**EXERCISE PROMPT:** Hand back the entries exactly as written, minus every picture.

------------------------------------------------------------

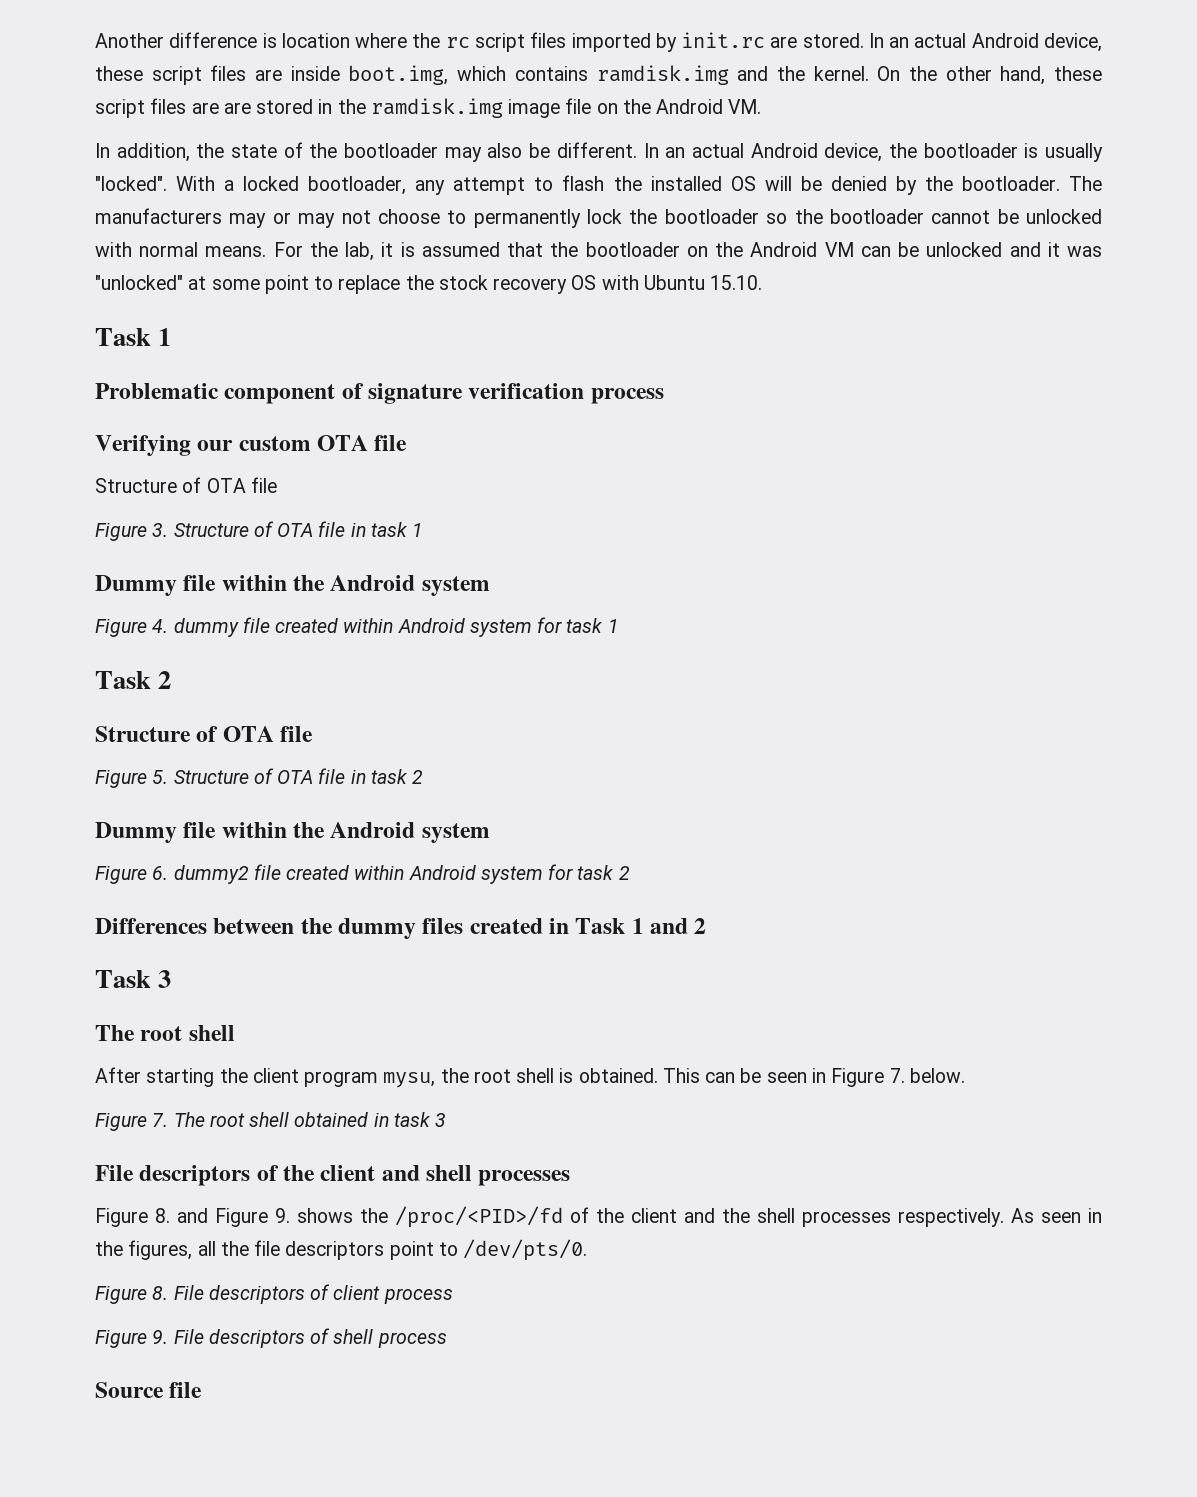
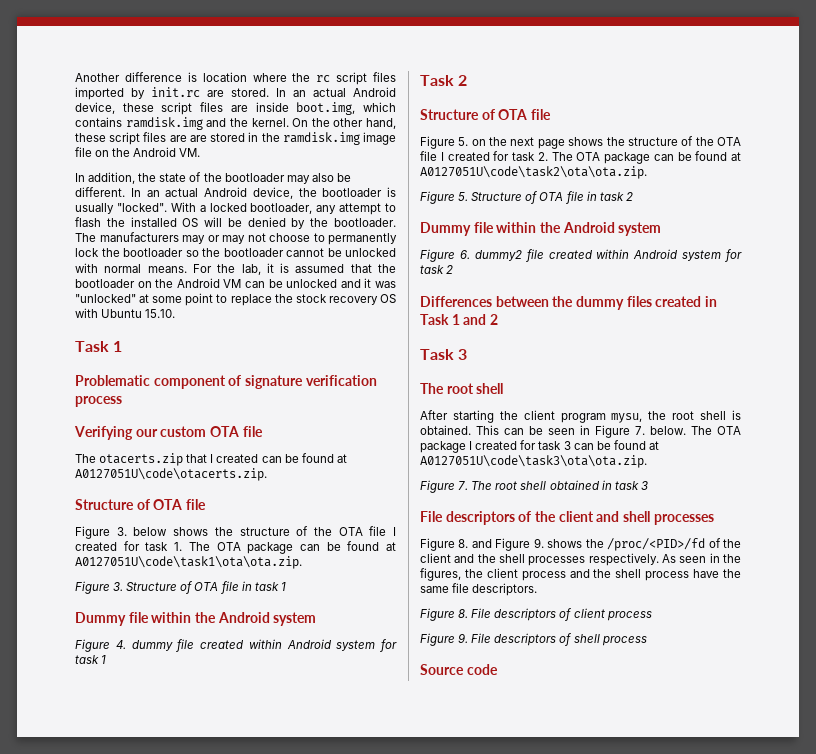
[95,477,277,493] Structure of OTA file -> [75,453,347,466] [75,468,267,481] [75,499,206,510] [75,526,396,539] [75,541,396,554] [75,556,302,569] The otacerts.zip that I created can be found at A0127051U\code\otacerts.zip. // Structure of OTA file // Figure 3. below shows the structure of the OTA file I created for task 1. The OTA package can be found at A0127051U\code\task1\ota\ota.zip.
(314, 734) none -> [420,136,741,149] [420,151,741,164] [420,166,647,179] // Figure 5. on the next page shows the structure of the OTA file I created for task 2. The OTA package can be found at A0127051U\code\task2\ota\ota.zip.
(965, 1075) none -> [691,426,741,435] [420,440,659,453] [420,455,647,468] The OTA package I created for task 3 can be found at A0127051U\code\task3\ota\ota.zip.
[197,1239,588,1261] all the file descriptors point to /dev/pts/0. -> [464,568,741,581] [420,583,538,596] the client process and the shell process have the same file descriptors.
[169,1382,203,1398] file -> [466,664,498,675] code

------------------------------------------------------------

**RESPONSE AREA:**
[95,477,277,493] Structure of OTA file -> [75,453,347,466] [75,468,267,481] [75,499,206,510] [75,526,396,539] [75,541,396,554] [75,556,302,569] The otacerts.zip that I created can be found at A0127051U\code\otacerts.zip. // Structure of OTA file // Figure 3. below shows the structure of the OTA file I created for task 1. The OTA package can be found at A0127051U\code\task1\ota\ota.zip.
(314, 734) none -> [420,136,741,149] [420,151,741,164] [420,166,647,179] // Figure 5. on the next page shows the structure of the OTA file I created for task 2. The OTA package can be found at A0127051U\code\task2\ota\ota.zip.
(965, 1075) none -> [691,426,741,435] [420,440,659,453] [420,455,647,468] The OTA package I created for task 3 can be found at A0127051U\code\task3\ota\ota.zip.
[197,1239,588,1261] all the file descriptors point to /dev/pts/0. -> [464,568,741,581] [420,583,538,596] the client process and the shell process have the same file descriptors.
[169,1382,203,1398] file -> [466,664,498,675] code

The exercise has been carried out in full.